About this exercise: The required output is the lines below from the line containing "[559,783,595,798] you ->" to the line containing "[463,420,517,431] create ->", inclusive, retyped exactly. No other lines belong in it.

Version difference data
********************

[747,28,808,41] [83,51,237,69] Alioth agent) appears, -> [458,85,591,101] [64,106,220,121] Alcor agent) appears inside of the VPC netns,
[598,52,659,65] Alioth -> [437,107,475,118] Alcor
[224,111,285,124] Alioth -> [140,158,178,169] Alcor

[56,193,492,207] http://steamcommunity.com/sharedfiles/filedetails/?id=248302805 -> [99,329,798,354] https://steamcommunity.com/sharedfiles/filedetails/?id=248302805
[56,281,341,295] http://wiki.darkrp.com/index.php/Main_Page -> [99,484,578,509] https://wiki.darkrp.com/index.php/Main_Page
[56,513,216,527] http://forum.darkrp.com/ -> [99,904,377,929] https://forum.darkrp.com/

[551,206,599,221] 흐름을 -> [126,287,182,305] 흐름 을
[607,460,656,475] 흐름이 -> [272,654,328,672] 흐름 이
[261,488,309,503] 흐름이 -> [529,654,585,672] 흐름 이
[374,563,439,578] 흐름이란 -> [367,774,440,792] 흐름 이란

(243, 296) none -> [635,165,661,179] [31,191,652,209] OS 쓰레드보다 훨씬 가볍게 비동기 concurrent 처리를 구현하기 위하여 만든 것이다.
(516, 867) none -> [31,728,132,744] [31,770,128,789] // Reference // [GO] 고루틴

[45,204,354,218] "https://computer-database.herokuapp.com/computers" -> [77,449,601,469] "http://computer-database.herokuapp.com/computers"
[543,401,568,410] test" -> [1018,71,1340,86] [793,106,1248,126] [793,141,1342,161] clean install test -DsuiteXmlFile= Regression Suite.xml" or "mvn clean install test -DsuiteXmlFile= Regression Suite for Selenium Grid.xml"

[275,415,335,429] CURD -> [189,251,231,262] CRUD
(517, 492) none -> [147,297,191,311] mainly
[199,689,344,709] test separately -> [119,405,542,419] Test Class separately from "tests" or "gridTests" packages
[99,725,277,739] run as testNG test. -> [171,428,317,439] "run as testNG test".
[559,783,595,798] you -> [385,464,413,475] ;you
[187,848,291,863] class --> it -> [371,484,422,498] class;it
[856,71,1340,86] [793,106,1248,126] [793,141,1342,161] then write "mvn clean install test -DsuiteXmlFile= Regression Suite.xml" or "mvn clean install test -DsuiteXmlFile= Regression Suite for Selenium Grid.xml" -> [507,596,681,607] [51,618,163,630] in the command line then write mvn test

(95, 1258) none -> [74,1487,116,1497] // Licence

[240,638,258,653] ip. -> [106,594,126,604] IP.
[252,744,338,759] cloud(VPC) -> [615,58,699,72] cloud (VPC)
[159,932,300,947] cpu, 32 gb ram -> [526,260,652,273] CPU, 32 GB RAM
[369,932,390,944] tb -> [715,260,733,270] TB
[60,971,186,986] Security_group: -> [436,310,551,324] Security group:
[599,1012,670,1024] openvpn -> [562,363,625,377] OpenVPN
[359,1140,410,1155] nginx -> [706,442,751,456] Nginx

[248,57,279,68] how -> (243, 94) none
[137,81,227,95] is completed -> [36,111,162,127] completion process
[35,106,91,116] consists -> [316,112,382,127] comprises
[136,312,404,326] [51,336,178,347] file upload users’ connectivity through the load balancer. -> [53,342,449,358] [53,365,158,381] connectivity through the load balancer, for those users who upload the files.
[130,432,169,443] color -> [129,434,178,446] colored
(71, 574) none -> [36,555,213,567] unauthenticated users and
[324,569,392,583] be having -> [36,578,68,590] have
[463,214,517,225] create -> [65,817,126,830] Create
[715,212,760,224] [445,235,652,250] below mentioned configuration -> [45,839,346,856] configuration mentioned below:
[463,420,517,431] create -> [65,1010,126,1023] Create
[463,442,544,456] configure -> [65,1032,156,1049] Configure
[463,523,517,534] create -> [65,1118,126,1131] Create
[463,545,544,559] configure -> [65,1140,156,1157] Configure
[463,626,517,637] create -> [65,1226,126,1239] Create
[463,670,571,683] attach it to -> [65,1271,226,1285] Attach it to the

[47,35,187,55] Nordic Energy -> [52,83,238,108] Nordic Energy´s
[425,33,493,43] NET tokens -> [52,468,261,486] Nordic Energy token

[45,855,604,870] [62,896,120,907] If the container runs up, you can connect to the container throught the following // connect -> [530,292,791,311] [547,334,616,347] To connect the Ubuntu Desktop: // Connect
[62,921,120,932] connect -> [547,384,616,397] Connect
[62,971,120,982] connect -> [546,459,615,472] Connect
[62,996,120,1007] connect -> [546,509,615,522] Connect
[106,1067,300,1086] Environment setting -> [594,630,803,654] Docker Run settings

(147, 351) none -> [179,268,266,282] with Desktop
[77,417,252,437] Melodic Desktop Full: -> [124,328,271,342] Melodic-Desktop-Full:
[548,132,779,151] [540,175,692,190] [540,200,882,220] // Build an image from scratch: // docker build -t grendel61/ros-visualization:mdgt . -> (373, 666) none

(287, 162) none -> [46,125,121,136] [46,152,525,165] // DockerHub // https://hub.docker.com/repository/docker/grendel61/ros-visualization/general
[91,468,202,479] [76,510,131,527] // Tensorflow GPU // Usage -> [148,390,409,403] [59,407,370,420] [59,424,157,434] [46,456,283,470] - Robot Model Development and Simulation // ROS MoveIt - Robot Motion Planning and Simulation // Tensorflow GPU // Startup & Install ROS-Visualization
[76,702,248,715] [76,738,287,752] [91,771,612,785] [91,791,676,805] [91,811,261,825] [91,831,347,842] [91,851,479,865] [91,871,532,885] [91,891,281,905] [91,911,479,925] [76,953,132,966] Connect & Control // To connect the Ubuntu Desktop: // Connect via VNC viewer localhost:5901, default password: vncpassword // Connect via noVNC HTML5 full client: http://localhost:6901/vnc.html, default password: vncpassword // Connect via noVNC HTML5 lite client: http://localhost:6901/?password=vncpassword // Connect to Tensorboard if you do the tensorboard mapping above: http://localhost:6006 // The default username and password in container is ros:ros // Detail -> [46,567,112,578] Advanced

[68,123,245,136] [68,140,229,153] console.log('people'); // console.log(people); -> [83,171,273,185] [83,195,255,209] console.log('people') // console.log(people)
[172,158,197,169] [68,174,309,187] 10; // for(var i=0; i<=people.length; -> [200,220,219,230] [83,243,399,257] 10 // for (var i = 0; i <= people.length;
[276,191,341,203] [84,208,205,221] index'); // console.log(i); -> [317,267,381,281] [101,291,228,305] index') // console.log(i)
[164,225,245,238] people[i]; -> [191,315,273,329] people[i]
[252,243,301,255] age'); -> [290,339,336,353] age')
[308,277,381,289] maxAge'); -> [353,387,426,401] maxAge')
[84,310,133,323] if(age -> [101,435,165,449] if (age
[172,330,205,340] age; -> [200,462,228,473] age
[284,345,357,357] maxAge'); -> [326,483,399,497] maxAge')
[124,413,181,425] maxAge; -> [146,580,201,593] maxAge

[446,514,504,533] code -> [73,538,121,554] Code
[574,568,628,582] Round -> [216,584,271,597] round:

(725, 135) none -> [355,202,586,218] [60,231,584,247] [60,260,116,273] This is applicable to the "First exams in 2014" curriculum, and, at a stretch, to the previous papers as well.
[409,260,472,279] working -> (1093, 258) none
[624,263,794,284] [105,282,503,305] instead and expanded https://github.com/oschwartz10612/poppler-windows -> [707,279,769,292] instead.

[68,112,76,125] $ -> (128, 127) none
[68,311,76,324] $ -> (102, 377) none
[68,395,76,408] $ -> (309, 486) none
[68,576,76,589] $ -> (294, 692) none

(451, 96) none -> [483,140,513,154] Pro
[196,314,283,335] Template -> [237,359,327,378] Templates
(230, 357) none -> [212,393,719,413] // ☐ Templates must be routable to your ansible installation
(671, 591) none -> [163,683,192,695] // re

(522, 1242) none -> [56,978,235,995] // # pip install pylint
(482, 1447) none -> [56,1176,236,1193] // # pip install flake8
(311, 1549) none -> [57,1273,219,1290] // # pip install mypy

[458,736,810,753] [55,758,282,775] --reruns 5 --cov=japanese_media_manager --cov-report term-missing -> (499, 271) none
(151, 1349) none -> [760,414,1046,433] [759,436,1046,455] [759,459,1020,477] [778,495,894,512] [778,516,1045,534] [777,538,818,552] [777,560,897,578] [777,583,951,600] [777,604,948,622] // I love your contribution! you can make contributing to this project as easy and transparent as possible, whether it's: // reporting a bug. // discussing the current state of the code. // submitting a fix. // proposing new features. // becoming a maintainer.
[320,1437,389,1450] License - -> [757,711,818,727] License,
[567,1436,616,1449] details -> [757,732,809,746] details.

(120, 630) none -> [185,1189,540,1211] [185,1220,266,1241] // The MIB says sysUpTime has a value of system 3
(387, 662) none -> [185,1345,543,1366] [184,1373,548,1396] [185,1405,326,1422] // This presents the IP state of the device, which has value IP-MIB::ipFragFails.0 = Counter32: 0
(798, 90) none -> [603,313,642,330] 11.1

********************

Response box:
[559,783,595,798] you -> [385,464,413,475] ;you
[187,848,291,863] class --> it -> [371,484,422,498] class;it
[856,71,1340,86] [793,106,1248,126] [793,141,1342,161] then write "mvn clean install test -DsuiteXmlFile= Regression Suite.xml" or "mvn clean install test -DsuiteXmlFile= Regression Suite for Selenium Grid.xml" -> [507,596,681,607] [51,618,163,630] in the command line then write mvn test

(95, 1258) none -> [74,1487,116,1497] // Licence

[240,638,258,653] ip. -> [106,594,126,604] IP.
[252,744,338,759] cloud(VPC) -> [615,58,699,72] cloud (VPC)
[159,932,300,947] cpu, 32 gb ram -> [526,260,652,273] CPU, 32 GB RAM
[369,932,390,944] tb -> [715,260,733,270] TB
[60,971,186,986] Security_group: -> [436,310,551,324] Security group:
[599,1012,670,1024] openvpn -> [562,363,625,377] OpenVPN
[359,1140,410,1155] nginx -> [706,442,751,456] Nginx

[248,57,279,68] how -> (243, 94) none
[137,81,227,95] is completed -> [36,111,162,127] completion process
[35,106,91,116] consists -> [316,112,382,127] comprises
[136,312,404,326] [51,336,178,347] file upload users’ connectivity through the load balancer. -> [53,342,449,358] [53,365,158,381] connectivity through the load balancer, for those users who upload the files.
[130,432,169,443] color -> [129,434,178,446] colored
(71, 574) none -> [36,555,213,567] unauthenticated users and
[324,569,392,583] be having -> [36,578,68,590] have
[463,214,517,225] create -> [65,817,126,830] Create
[715,212,760,224] [445,235,652,250] below mentioned configuration -> [45,839,346,856] configuration mentioned below:
[463,420,517,431] create -> [65,1010,126,1023] Create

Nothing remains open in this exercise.